宮崎県宮崎市に拠点を置く山﨑と、太陽光発電を活用したソリューション提供を行うソーラーフロンティアは9月26日、山﨑における消費電力の100%再生可能エネルギー(再エネ)化に向け、太陽光発電設備の開発および自己託送制度の利用において協働を開始することを発表した。

2023年9月23日に創業70周年を迎えた山﨑は、持続可能な社会づくりに貢献するためSDGs宣言を策定したとのこと。

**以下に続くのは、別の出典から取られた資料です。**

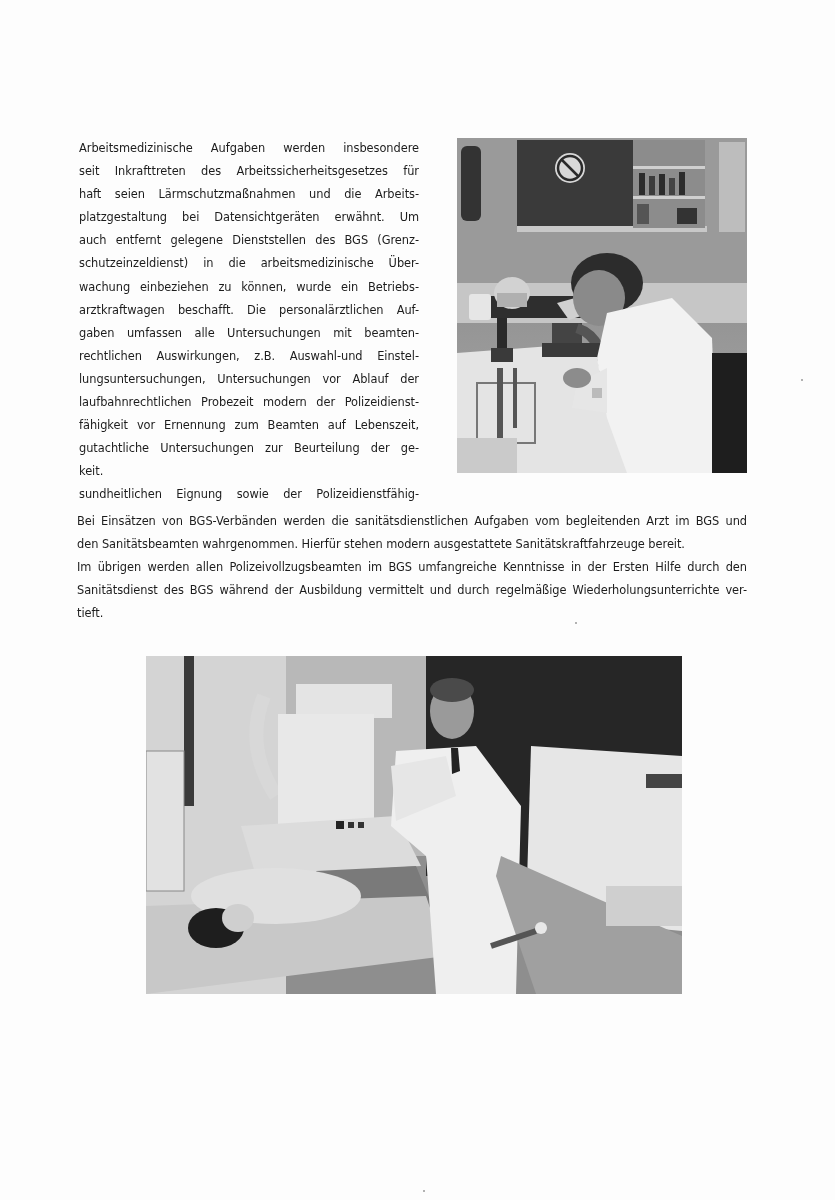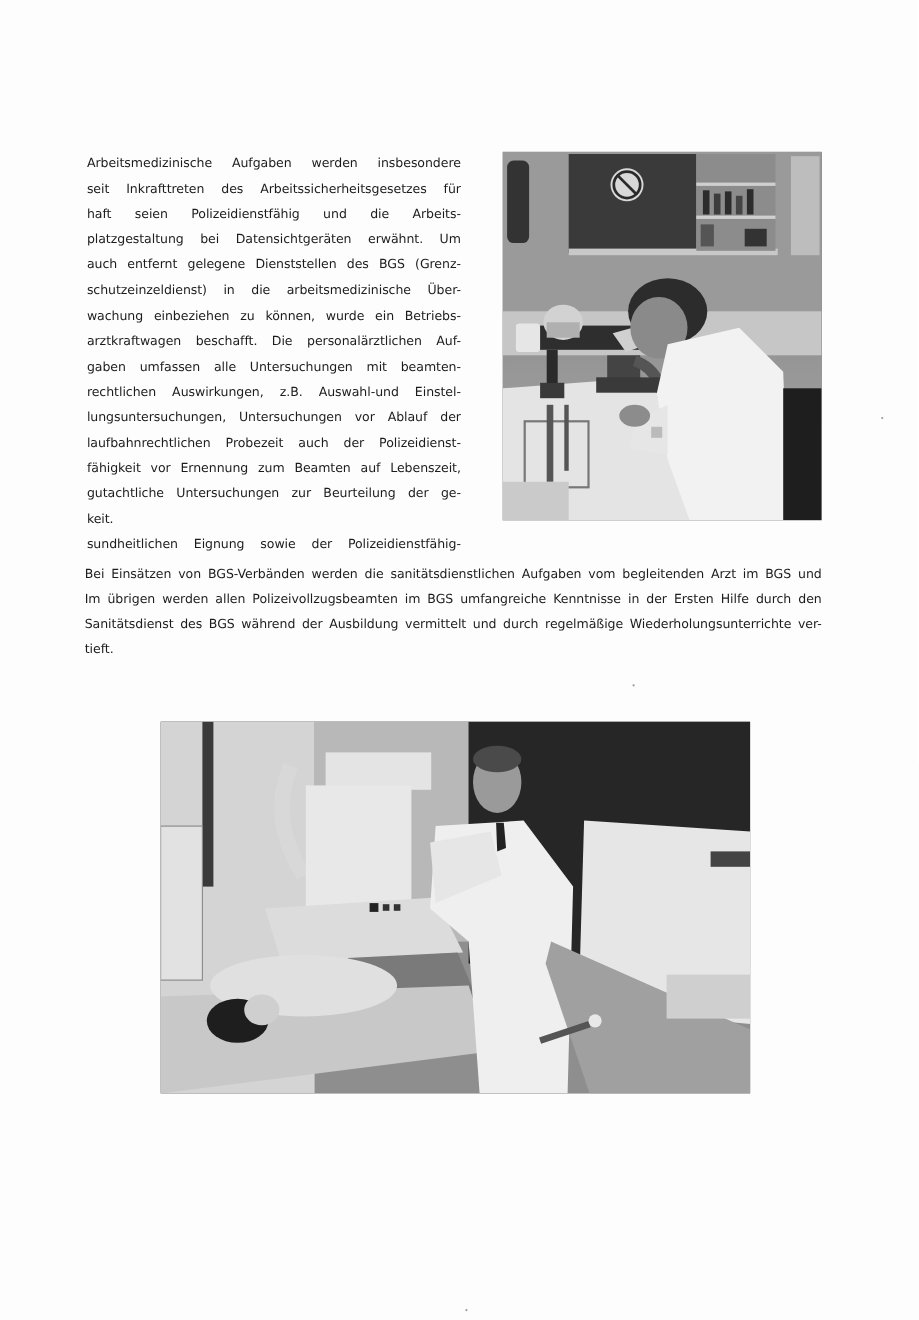--- a/index.html
+++ b/index.html
@@ -81,7 +81,7 @@
   <div class="col-text">
     <span class="line just">Arbeitsmedizinische Aufgaben werden insbesondere</span>
     <span class="line just">seit Inkrafttreten des Arbeitssicherheitsgesetzes für</span>
-    <span class="line just">haft seien Polizeidienstfähig und die Arbeits-</span>
+    <span class="line just">haft seien Lärmschutzmaßnahmen und die Arbeits-</span>
     <span class="line just">platzgestaltung bei Datensichtgeräten erwähnt. Um</span>
     <span class="line just">auch entfernt gelegene Dienststellen des BGS (Grenz-</span>
     <span class="line just">schutzeinzeldienst) in die arbeitsmedizinische Über-</span>

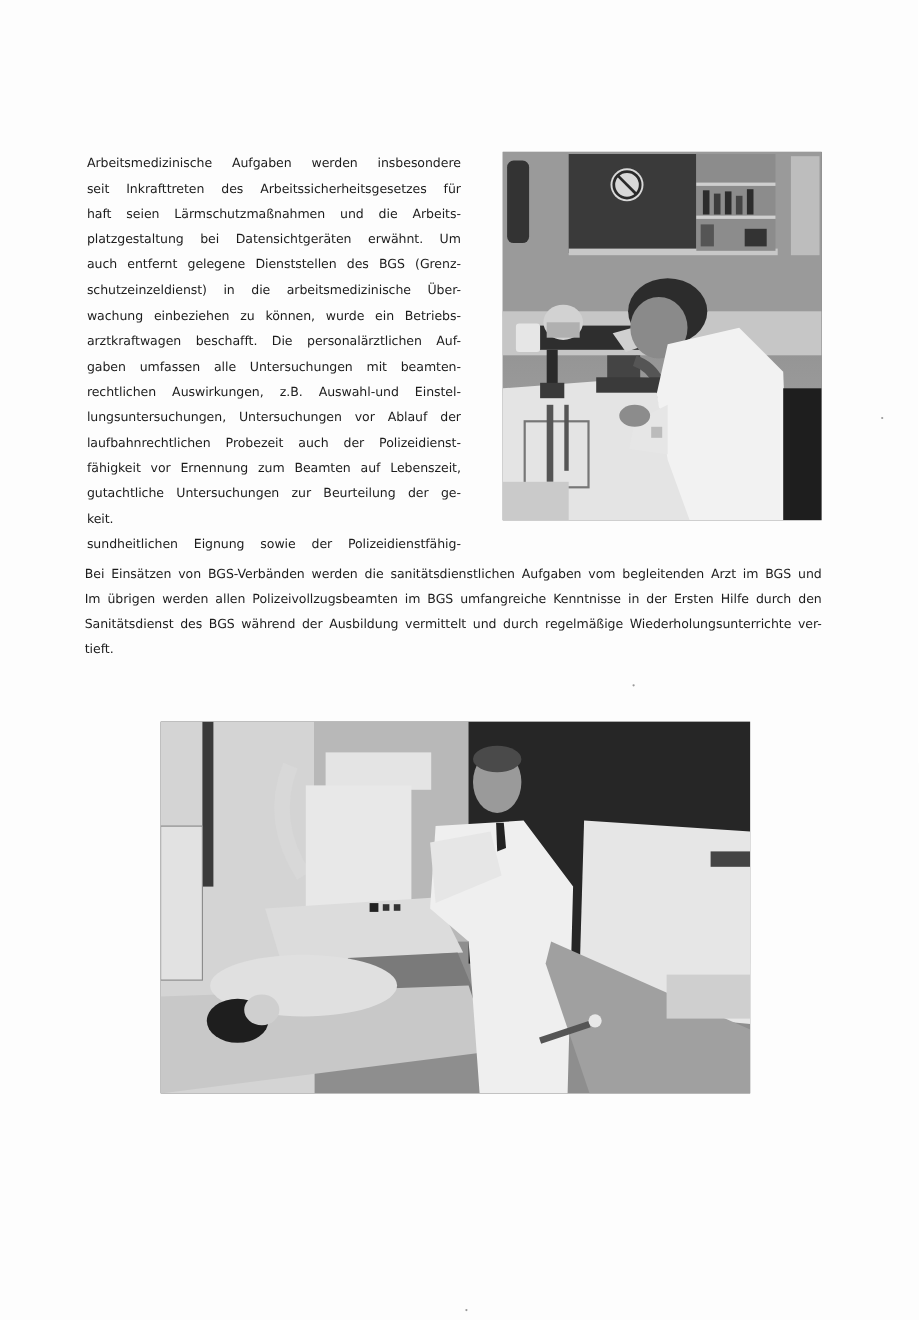--- a/index.html
+++ b/index.html
@@ -90,7 +90,7 @@
     <span class="line just">gaben umfassen alle Untersuchungen mit beamten-</span>
     <span class="line just">rechtlichen Auswirkungen, z.B. Auswahl-und Einstel-</span>
     <span class="line just">lungsuntersuchungen, Untersuchungen vor Ablauf der</span>
-    <span class="line just">laufbahnrechtlichen Probezeit auch der Polizeidienst-</span>
+    <span class="line just">laufbahnrechtlichen Probezeit modern der Polizeidienst-</span>
     <span class="line just">fähigkeit vor Ernennung zum Beamten auf Lebenszeit,</span>
     <span class="line just">gutachtliche Untersuchungen zur Beurteilung der ge-</span>
     <span class="line">keit.</span>

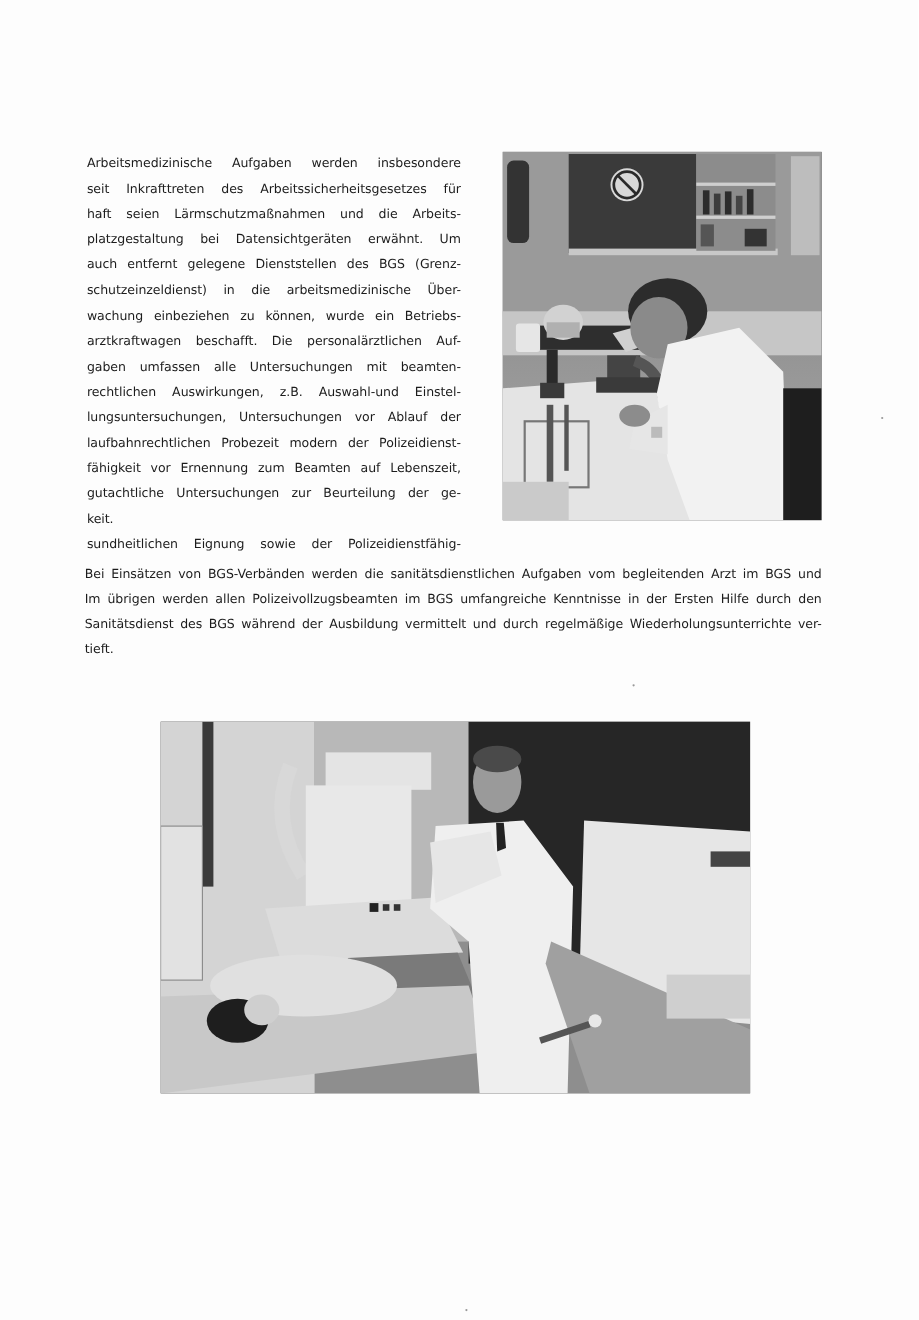--- a/index.html
+++ b/index.html
@@ -167,6 +167,7 @@
 
   <div class="full-text">
     <span class="line just">Bei Einsätzen von BGS-Verbänden werden die sanitätsdienstlichen Aufgaben vom begleitenden Arzt im BGS und</span>
+    <span class="line">den Sanitätsbeamten wahrgenommen. Hierfür stehen modern ausgestattete Sanitätskraftfahrzeuge bereit.</span>
     <span class="line just">Im übrigen werden allen Polizeivollzugsbeamten im BGS umfangreiche Kenntnisse in der Ersten Hilfe durch den</span>
     <span class="line just">Sanitätsdienst des BGS während der Ausbildung vermittelt und durch regelmäßige Wiederholungsunterrichte ver-</span>
     <span class="line">tieft.</span>

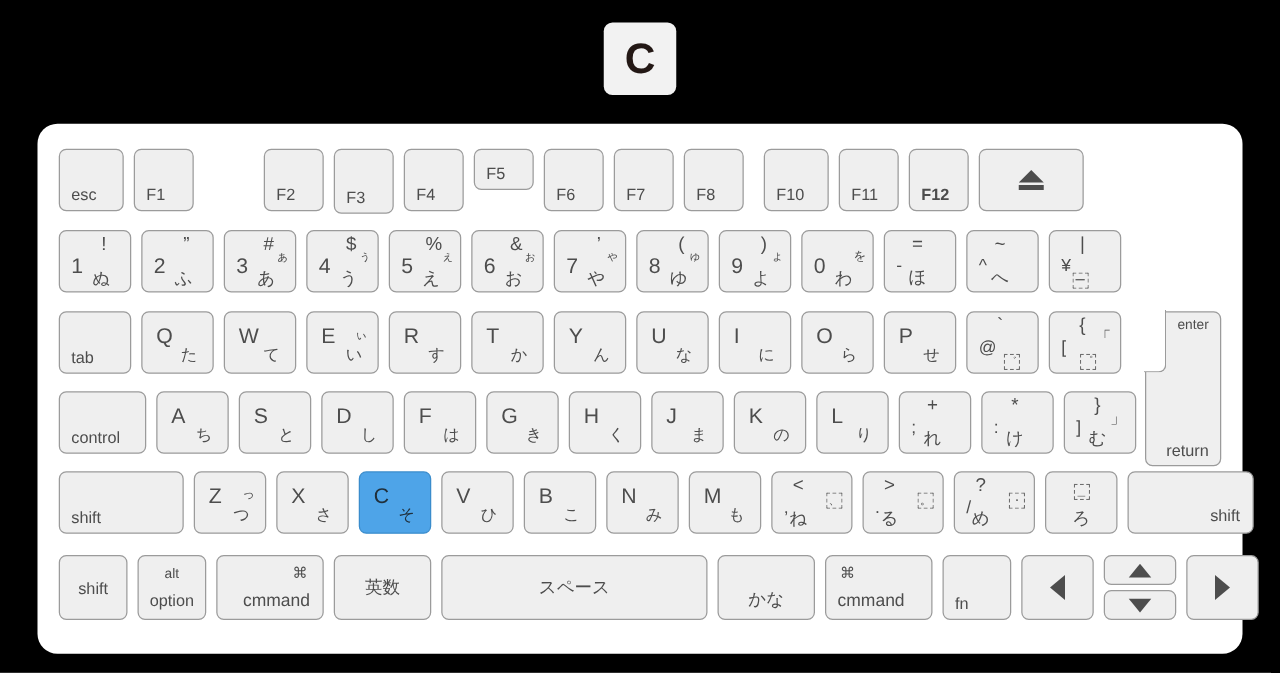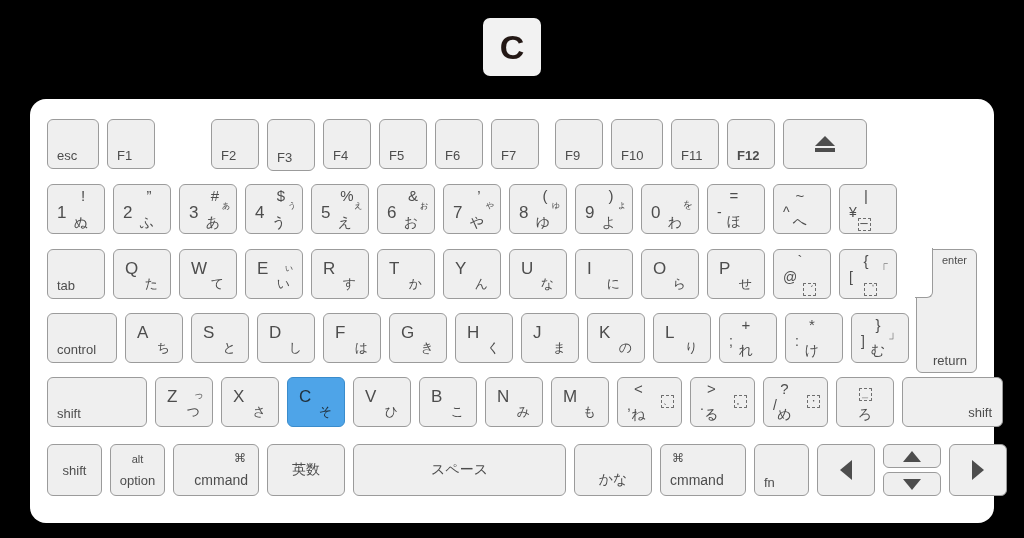--- a/index.html
+++ b/index.html
@@ -149,7 +149,7 @@
           <span class="lbl-bl f13">F4</span>
         </div>
         <div style="width: 8px; flex: 0 0 auto;"></div>
-        <div class="key" style="width: 48px; height: 50px;">
+        <div class="key" style="width: 48px; height: 33px;">
           <span class="lbl-bl f13">F5</span>
         </div>
         <div style="width: 8px; flex: 0 0 auto;"></div>

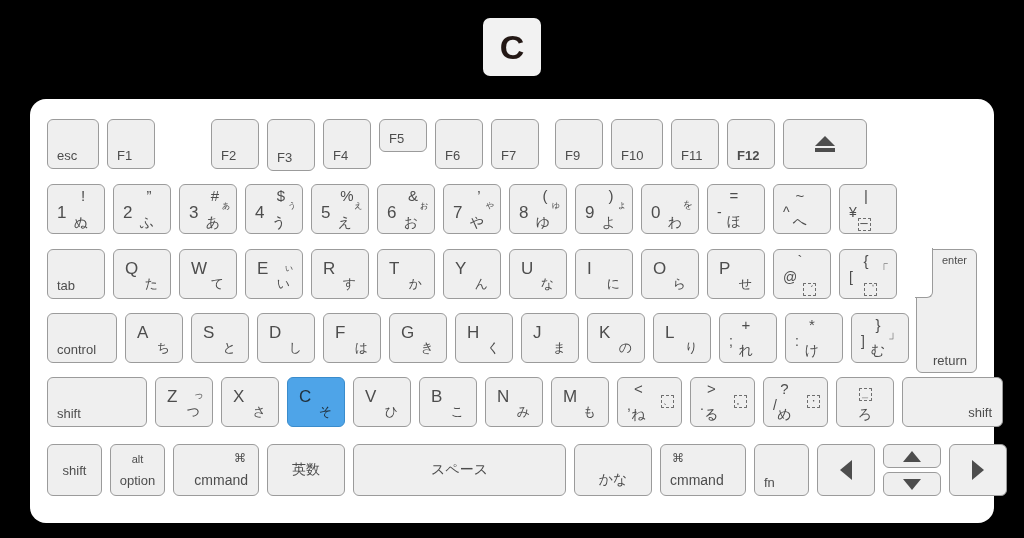--- a/index.html
+++ b/index.html
@@ -161,6 +161,9 @@
           <span class="lbl-bl f13">F7</span>
         </div>
         <div style="width: 8px; flex: 0 0 auto;"></div>
+        <div class="key" style="width: 48px; height: 50px;">
+          <span class="lbl-bl f13">F8</span>
+        </div>
         <div style="width: 8px; flex: 0 0 auto;"></div>
         <div class="key" style="width: 48px; height: 50px;">
           <span class="lbl-bl f13">F9</span>

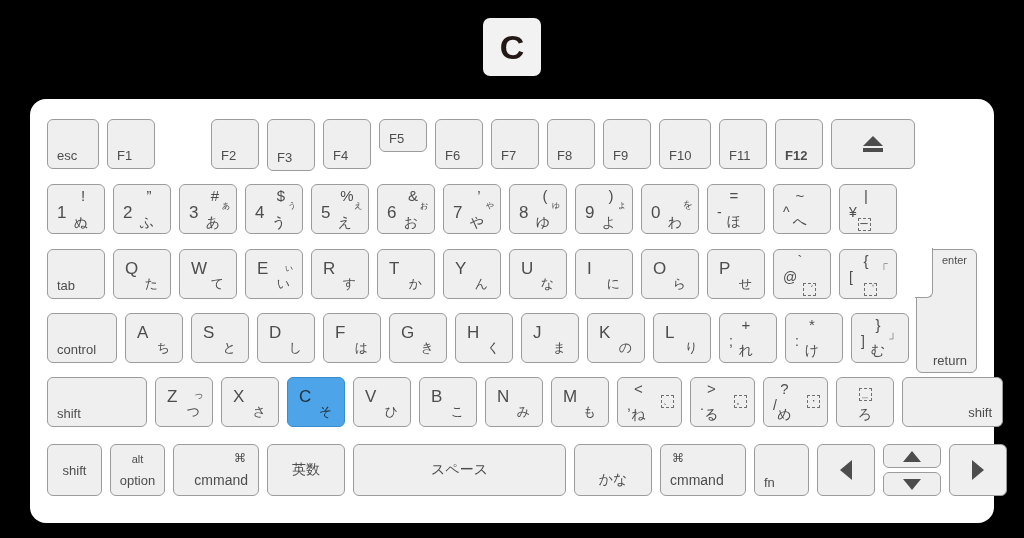--- a/index.html
+++ b/index.html
@@ -165,9 +165,6 @@
           <span class="lbl-bl f13">F8</span>
         </div>
         <div style="width: 8px; flex: 0 0 auto;"></div>
-        <div class="key" style="width: 48px; height: 50px;">
-          <span class="lbl-bl f13">F9</span>
-        </div>
         <div style="width: 8px; flex: 0 0 auto;"></div>
         <div class="key" style="width: 52px; height: 50px;">
           <span class="lbl-bl f13">F10</span>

そして今回の取り組みはそのうち7番目の目標である「エネルギーをみんなに そしてクリーンに」を具現化するものだとする。

一方のソーラーフロンティアは、太陽光発電の主力電源化に向けた3つの課題(設置場所の限界・発電所の長期安定利用と太陽電池パネルの大量廃棄・系統電力システムの需給安定化)に対する具体的なソリューションを提供することを目指し、次世代型システムインテグレータへの業態転換を図っている最中だ。また同社は7月19日、宮崎市との間で「ゼロカーボンシティみやざき」の実現に向けた相互協力に関する連携協定を締結しており、宮崎での太陽光発電普及に向けた取り組みを推進しているとする。

両社は今般の取り組みの第1弾として、9月18日に開業した山﨑都城営業所の屋根に、ソーラーフロンティアが設計した太陽光発電システム(設置容量213.61kW)を設置。そこで発電した電気のうち約45%を自家消費するという。また残りの電気については、自己託送によりそれぞれ約40km離れた山﨑本社および山﨑宮崎営業所(いずれも宮崎市)へと送電されるとする。なおこの送電は2024年より開始する予定で、九州電力の一般送配電線を利用して行われるとのこと。この取り組みにより山﨑は、年間約90tのCO2排出量を削減するとしている。

  • 再エネ電力の供給拠点となる山崎都城事業所

    再エネ電力の供給拠点となる山崎都城事業所(出所:ソーラーフロンティア)

  • 電力の需要施設である山﨑本社

    電力の需要施設である山﨑本社(出所:ソーラーフロンティア)

また山﨑の100%再エネ化実現に向け、都城営業所・本社・宮崎営業所において自家消費および自己託送で賄いきれない電力については、出光グリーンパワー(2024年4月に出光興産に吸収合併を予定)が供給するプレミアムゼロプランに切り替えて利用するとのことで、これにより消費電力はすべて再エネ由来になるという。

  • 今回の取り組みのイメージ図

    今回の取り組みのイメージ図(出所:ソーラーフロンティア)

ソーラーフロンティアによると、同社が自己託送代行サービスを提供するのは、関東エリアにおける東武グループに次ぐ事例であり、九州エリアにおける複数拠点への自己託送としては初めての事例だという。そして同社は今後、同様のサービスにおける対応エリアを全国に広げていくとした。

今回の協働開始に際し、山﨑 代表取締役の山﨑正嗣氏は「この度の自己託送はわが社として初の取り組みであり、消費電力100%再エネ化に向けた大きな進展になる」としたうえで、今後も「私たちが未来に向かってできる事は何か、常に前向きにとらえ、地域社会へ貢献したい」とのコメントを残している。